# [Try it]
Images are to be dropped; everything else in the entries below must be copied exactly.

# [Extracted records]
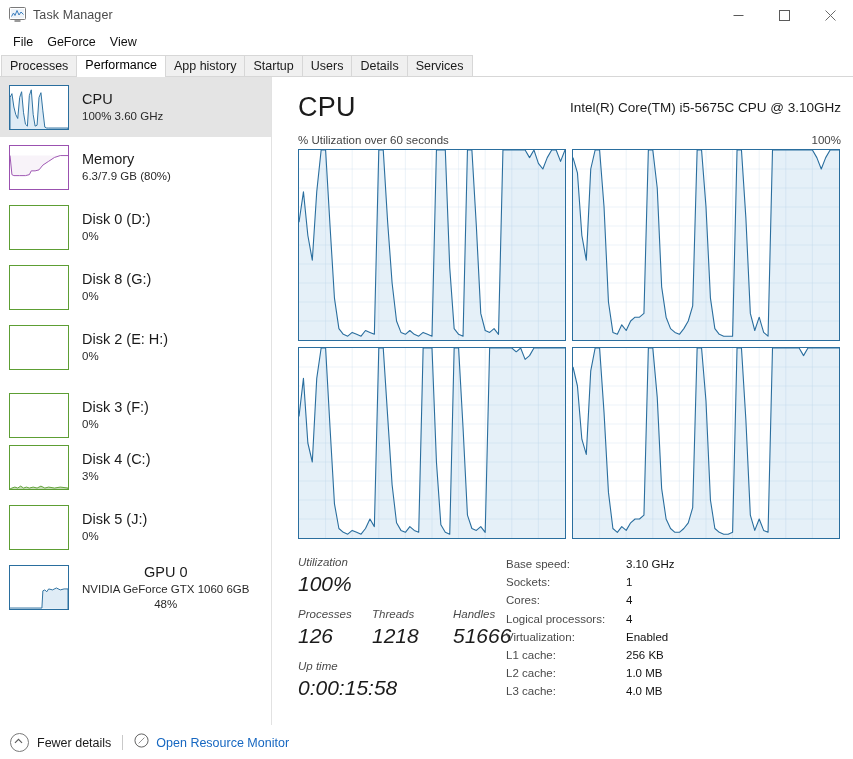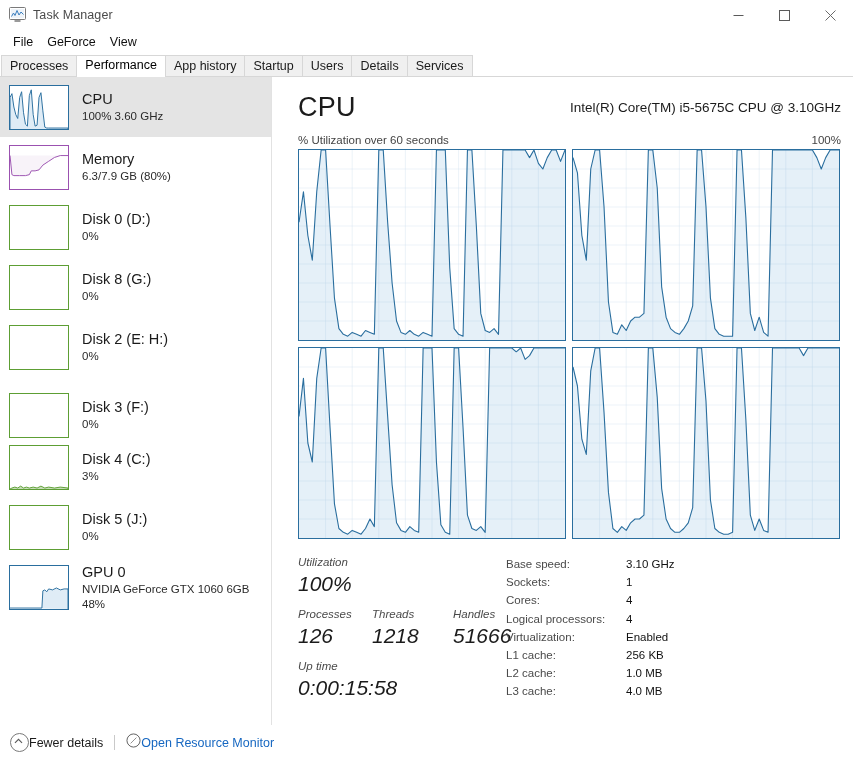"GPU 0" div.side-item { text-align: none -> center }
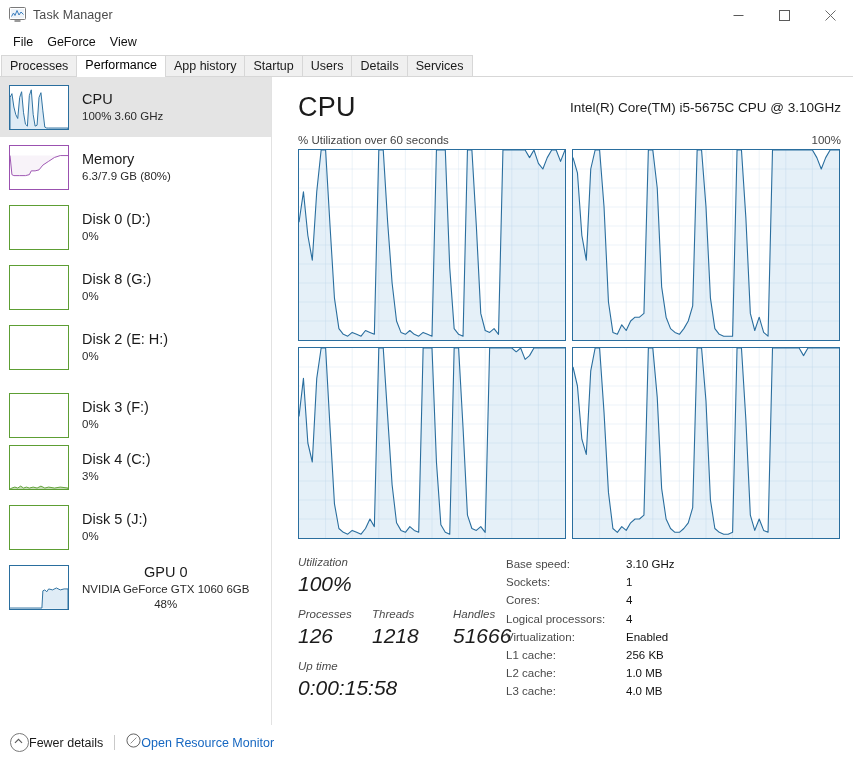"Fewer details" .fewer { gap: none -> 8px }
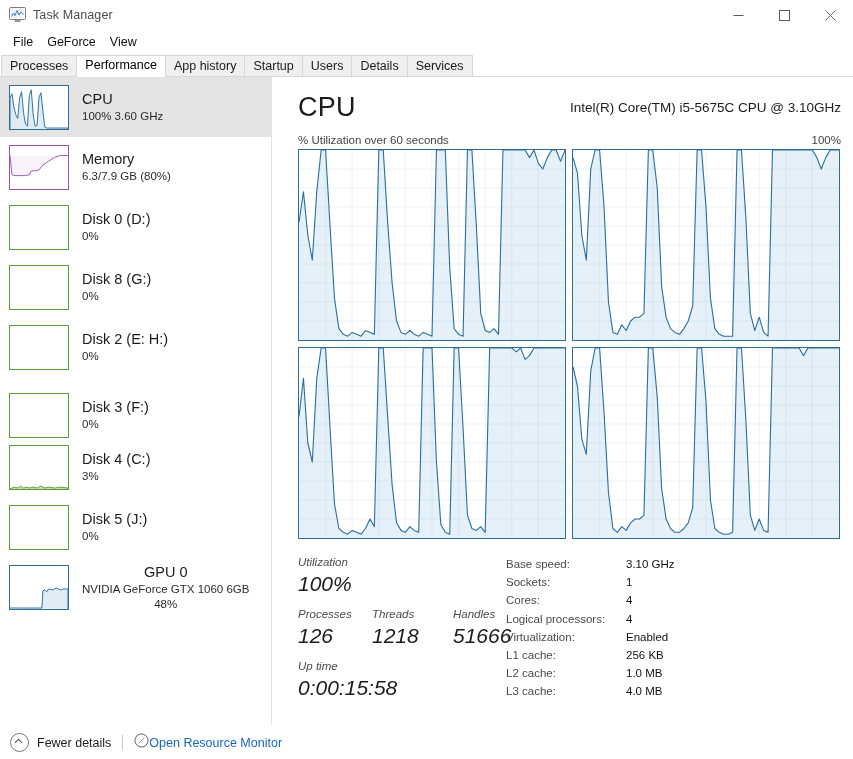"Open Resource Monitor" .resmon { gap: 0 -> 7px }
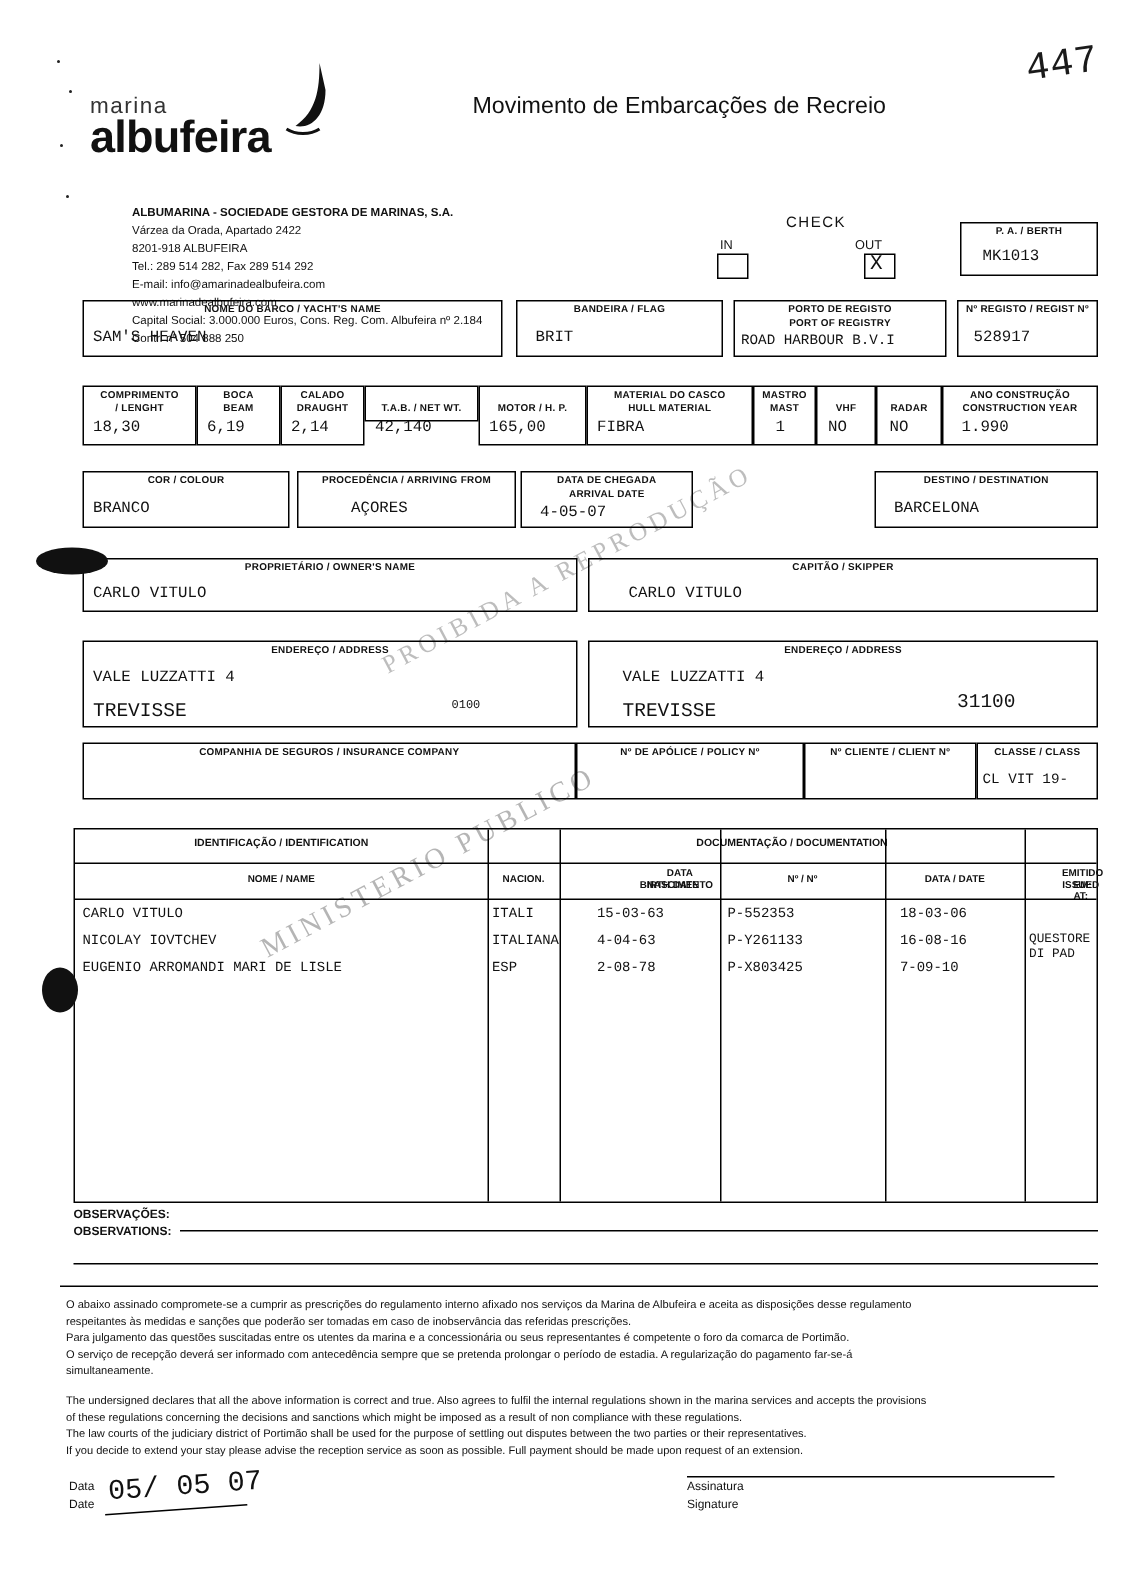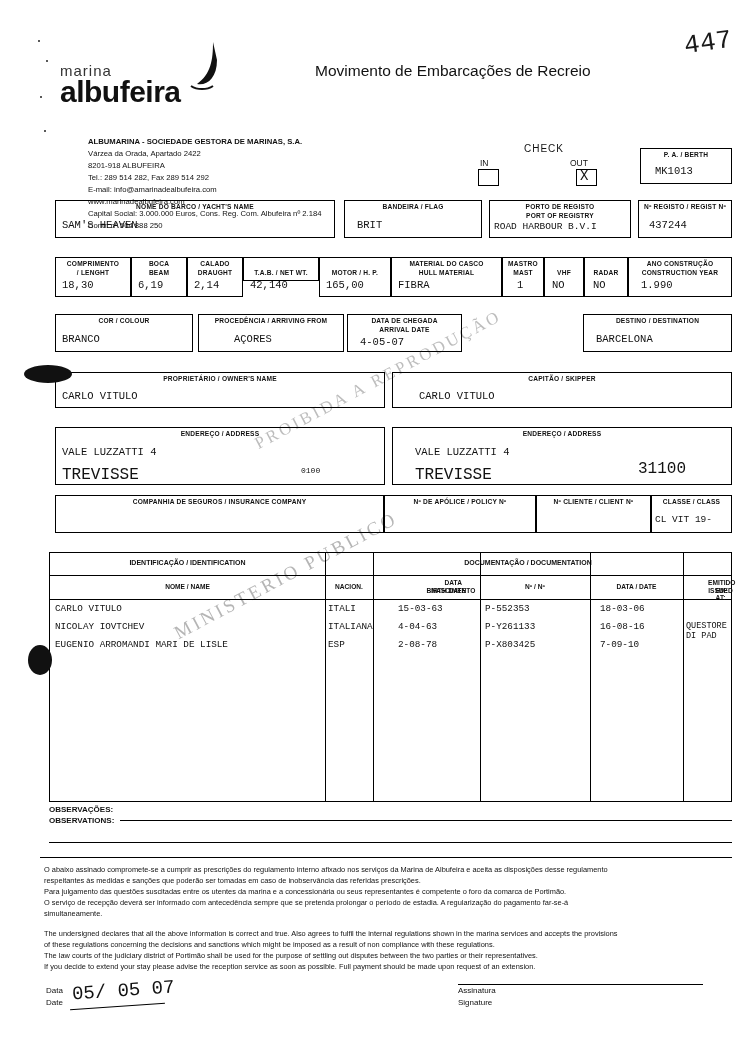"437244" div.val { text: 437244 -> 528917 }
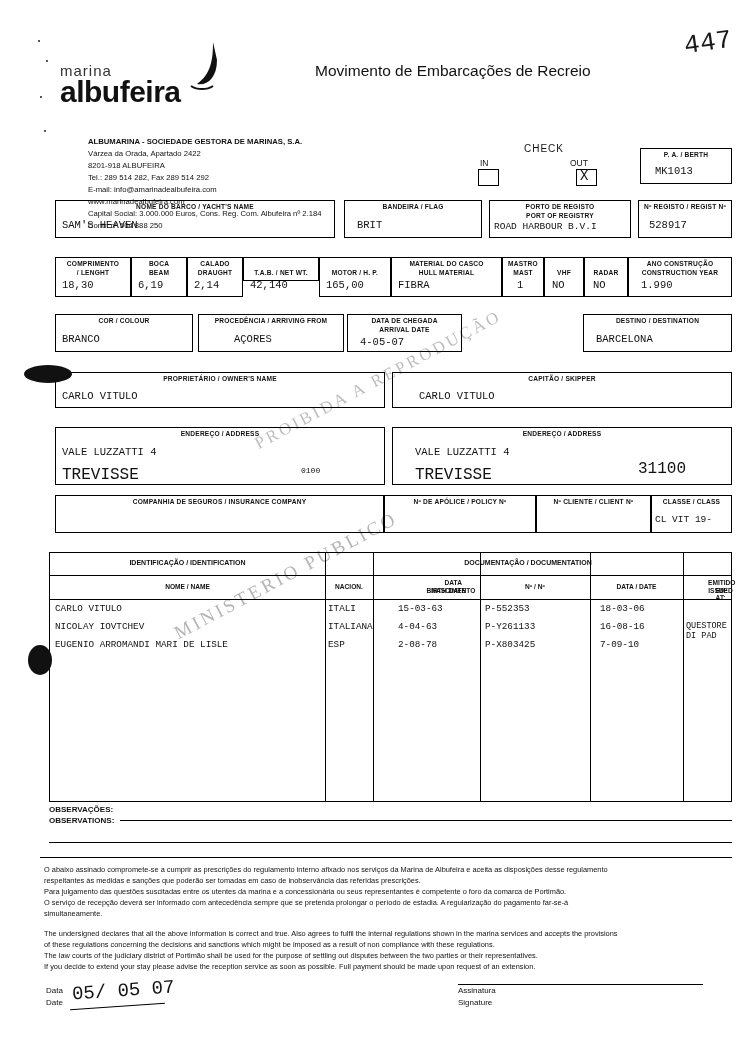"TREVISSE" .val2 { font-size: 16px -> 13px }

# [Answer box]
"GPU 0" div.side-item { text-align: none -> center }
"Fewer details" .fewer { gap: none -> 8px }
"Open Resource Monitor" .resmon { gap: 0 -> 7px }
"437244" div.val { text: 437244 -> 528917 }
"TREVISSE" .val2 { font-size: 16px -> 13px }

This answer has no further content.